Most of us feel pretty comfortable making the choices that are necessary to live our lives. Although we debate with ourselves and others—what schools to send our children to, what job offer to accept, and so forth—we generally know when there is a choice to be made, and we make it.
It is often more difficult, however, when it is up to society to make choices. We often feel we don't know enough to make the choice, and it sometimes feels as though we are making choices for other people. For example, do we really know the candidate for whom we are voting? On a local level, we might know the candidate or at least have shaken his or her hand, but on the national level, it is rare to be that knowledgeable.
And yet choices must be made on a national and even international level. The three articles in this issue make that point very clearly, although in very different ways. As always, it is the job of this magazine to inform our readers so that you feel confident in making the decisions about the matters at hand. We hope that these articles will help you do so.
Samuel Snyder's article on the Pebble Mine controversy in Alaska very clearly lays out the issues that the state of Alaska faces, as does the nation. The U.S. Environmental Protection Agency has signified the issue's national importance by initiating a study to determine ways to preserve the world's largest sockeye salmon fishery from the impacts of the proposed Pebble Mine. Although Alaska is quite different in many ways from the “lower 48,” the issues that play out there resonate throughout the nation, and in fact, the world. As Snyder points out, this is not about jobs versus the environment: It is a much more complicated issue, with fishery jobs and mining jobs playing a key role. In a state with few opportunities for employment, the stakes here are huge.

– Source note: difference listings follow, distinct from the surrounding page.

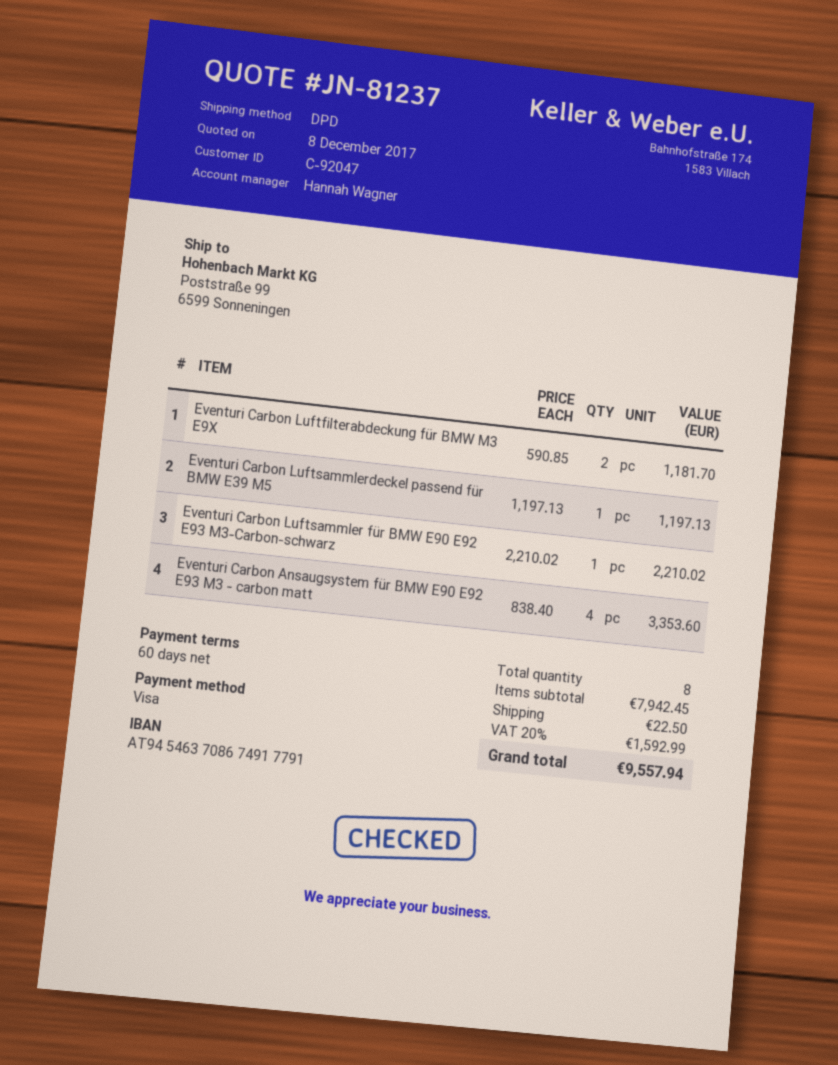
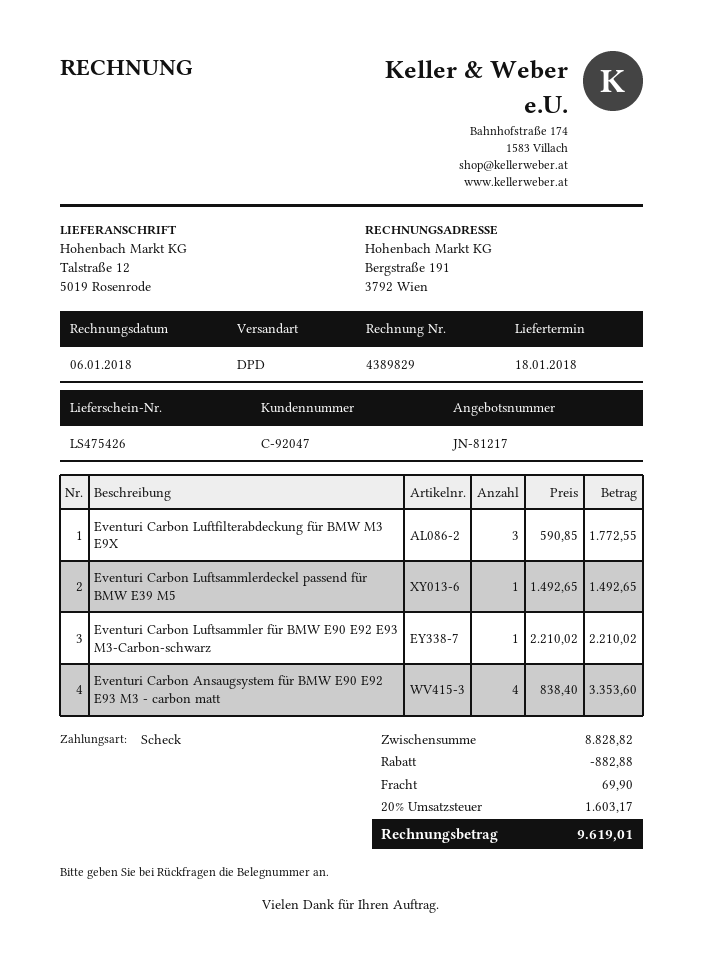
quote number: JN-81237 -> JN-81217
payment method: Visa -> cheque
ship to: Poststraße 99, 6599 Sonneningen -> Talstraße 12, 5019 Rosenrode
Eventuri Carbon Luftfilterabdeckung für BMW M3 E9X: 2 x 590.85 = 1181.70 -> 3 x 590.85 = 1772.55
Eventuri Carbon Luftsammlerdeckel passend für BMW E39 M5: 1 x 1197.13 = 1197.13 -> 1 x 1492.65 = 1492.65
subtotal: 7942.45 -> 8828.82
discount: none -> 882.88
shipping: 22.50 -> 69.90
tax: 20% = 1592.99 -> 20% = 1603.17
total: 9557.94 -> 9619.01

Turning to John W. Farrington's insightful and detailed analysis of oil pollution in the world's oceans, we find a different issue. Here, the decisions are slightly more subtle, but present nonetheless. He points out that one of the main culprits of oil pollution is the normal, everyday leakage from tankers as they ply the seas. With the prospect of the Arctic opening up to year-round shipping because of the breakup of the sea ice, this raises issues far beyond the ones facing us today, as important as those are. Here it is even more complicated, because it is not clear who will make the decision about year-round shipping if the will is even developed to make the decision. Given the decision at hand, more questions about pollution arise: Is the technology event available to prevent such leakage and spillage? At what cost? And who will pay?
Finally, Africa. Again, a continent that affects the world. It always has, although we have often ignored it. With “240 million hungry and 25% youth unemployment in some areas,” Richard Munang and Jesica Andrews inform us that it is going to take a well-articulated, “radical,” and “transformative” effort to overcome its widespread problems. Here is also a decision, though hidden from view. This decision rests with not one person, country, or even area, but it is a choice the world makes nonetheless. As the world spends more and more on armaments of various kinds, it is perhaps necessary to look carefully at the choices we make that affect real human beings in areas that until now have been largely ignored by the rest of the world.
Quite a feast, this issue. From mining to oil to hunger, the world has a series of choices to make, either overtly or by ignoring the problem. We await your responses as to how to move forward.